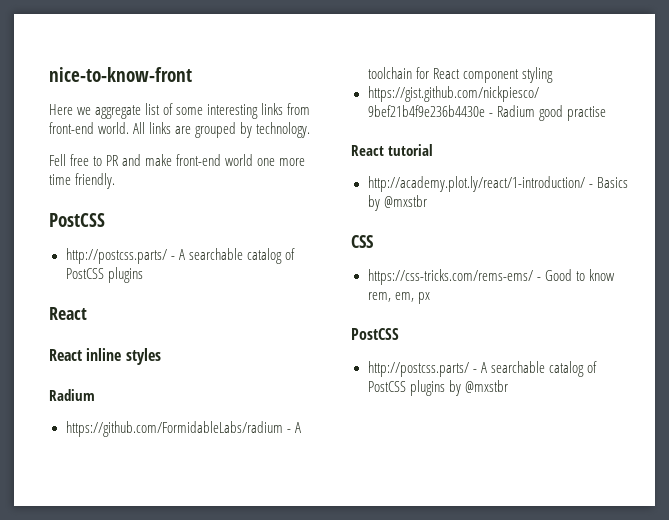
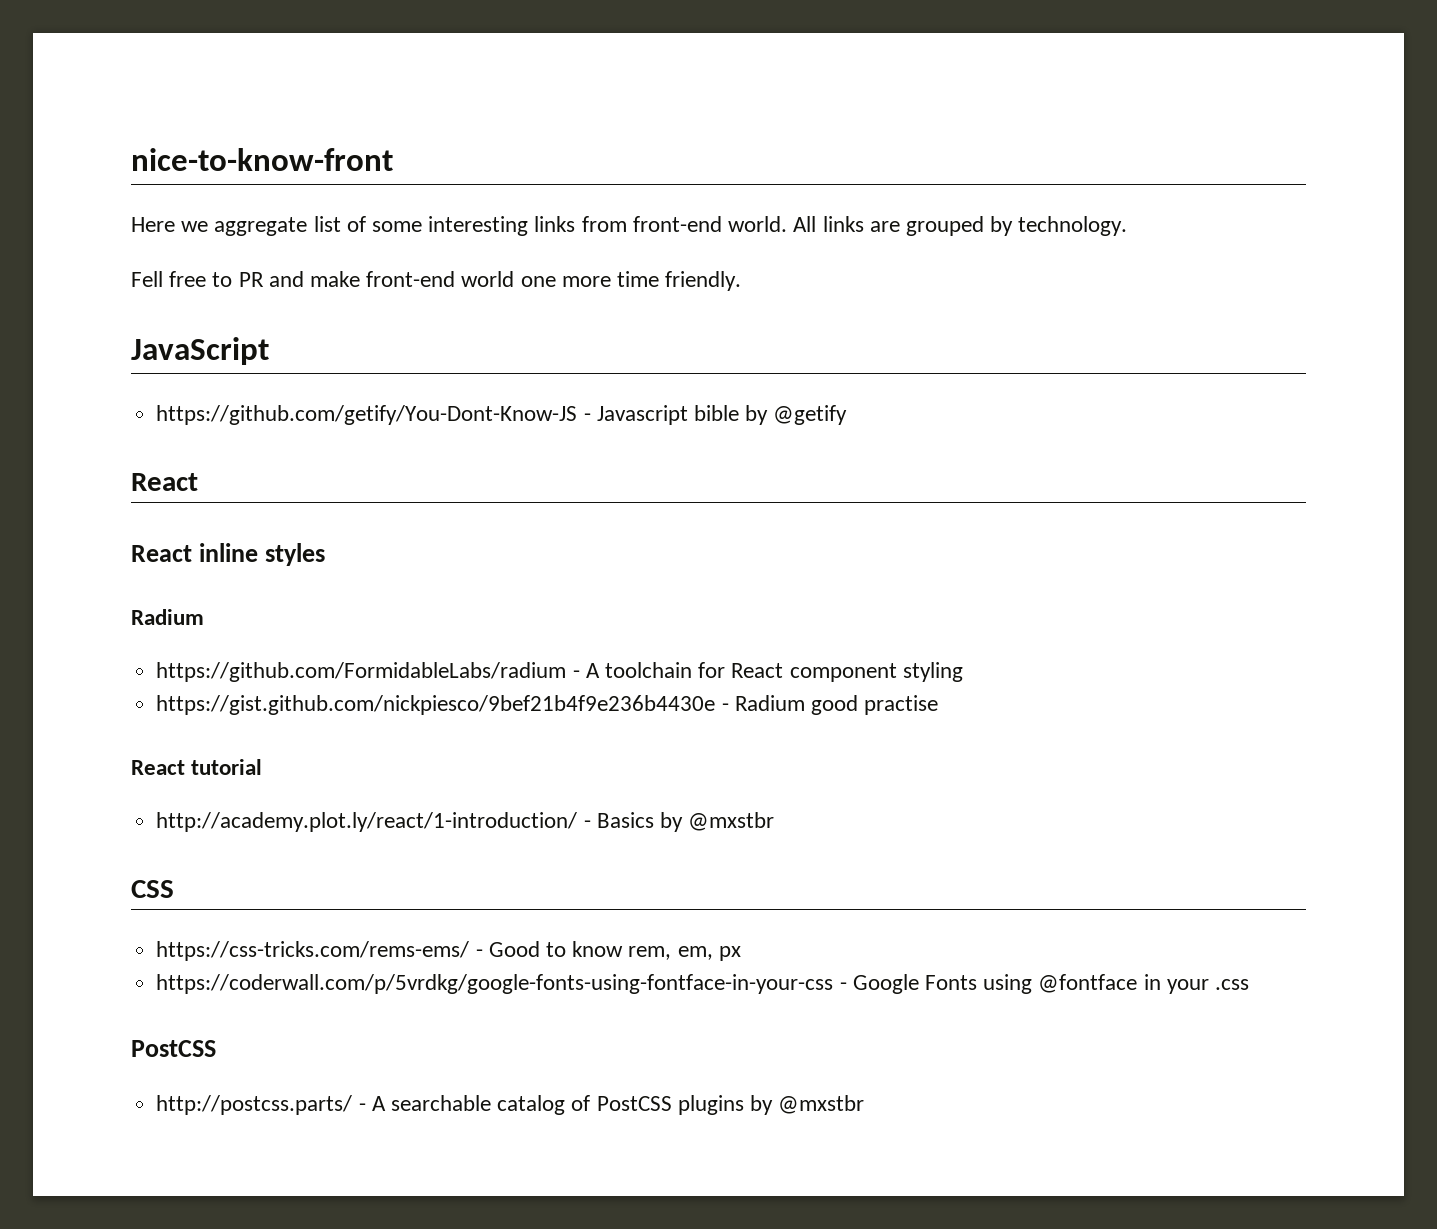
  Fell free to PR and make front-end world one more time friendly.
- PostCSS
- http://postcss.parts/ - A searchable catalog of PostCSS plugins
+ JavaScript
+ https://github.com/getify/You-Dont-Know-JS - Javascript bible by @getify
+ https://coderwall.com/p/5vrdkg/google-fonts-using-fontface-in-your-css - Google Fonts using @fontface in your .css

WHAT THE TASK ASKS. Every line in the data above that contains the word "https" should be copied.

TASK RESULT.
+ https://github.com/getify/You-Dont-Know-JS - Javascript bible by @getify
+ https://coderwall.com/p/5vrdkg/google-fonts-using-fontface-in-your-css - Google Fonts using @fontface in your .css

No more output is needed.